Guillermo was the winner of the 2016 award for the most entrepreneurial start-up in Ecuador. The prize was awarded by a public-private partnership called Alianza para el Emprendimiento e Innovación (AEI).
“Last year we won [a prize for showing] the best entrepreneurship in Ecuador – thanks to the collaboration of UNCTAD and AEI… who helped us a lot,” Guillermo says.
In December 2017, Guillermo represented Ecuador at the United Nations Global Entrepreneurship Week: Start-Ups for the Sustainable Development Goals in Geneva, Switzerland, which featured ten projects from different parts of the world that showed how business and the goals could be aligned.
Tippytea Blends won the accolade because it contributes to achieving, among others, goal 15 on the sustainable use of terrestrial ecosystems, and its target 5 to protect natural habitats, and goal 11 on sustainable communities, particularly target 4 on protecting cultural and natural heritage.
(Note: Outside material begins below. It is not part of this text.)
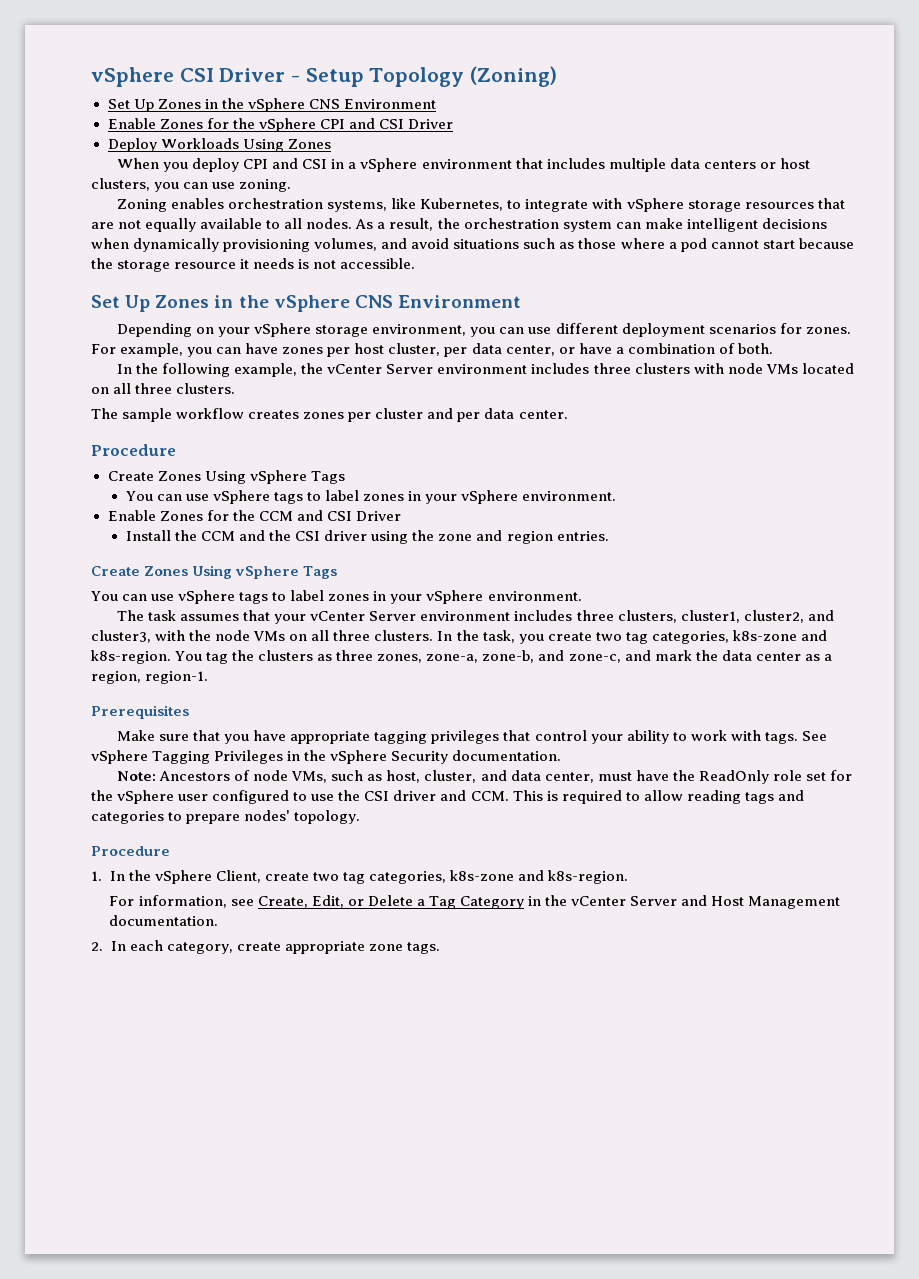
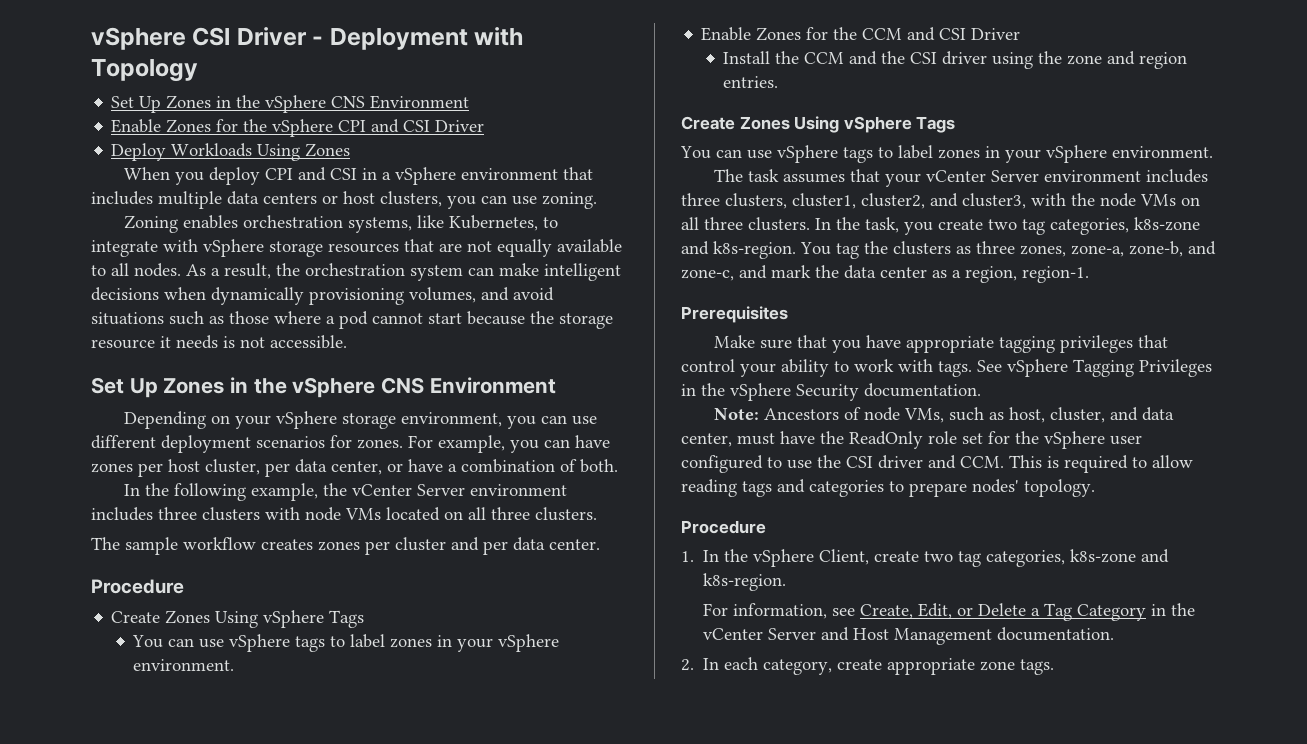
- vSphere CSI Driver - Setup Topology (Zoning)
+ vSphere CSI Driver - Deployment with Topology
“We came to Geneva to show and share our business model,” Guillermo says.
Fruitful collaboration
As well as giving a fair price to smallholders and protecting biodiversity and indigenous knowledge, this model targets young, urban and health-conscious consumers with sharp modern branding.
Fans can follow Tippytea Blends on social media such as Twitter and buy both tea and tea-making accessories online.
Tippytea also franchises four smart tea shops in Ecuador – three in Quito, one in Guayaquil – and sells its blends through high-end shops, hotels and restaurants.
“Next year we are trying to enter the ready-to-drink beverage market,” Guillermo says.
Guillermo’s success partly reflects the fruitful collaboration between UNCTAD and partners in Ecuador.
In 2015, AEI partnered with UNCTAD to prepare a national entrepreneurship strategy and related action plan. Since then, it has carried out an annual competition to award the most active implementer of the action plan from both the public and private sector.
In 2017, the AEI prize was awarded to Conquito, the national counterpart of Empretec, UNCTAD's flagship capacity-building programme for the promotion of entrepreneurship and micro-, small- and medium-sized enterprises in developing countries.
Empretec’s core product is the Entrepreneurship Training Workshop, which aims to promote self-confidence and motivate participants who have chosen to start or expand their businesses. It is based on a behavioural approach designed to unleash personal entrepreneurial potential.
Launched in Argentina in 1988, Empretec has since expanded to 40 developing countries and assisted 420,000 entrepreneurs.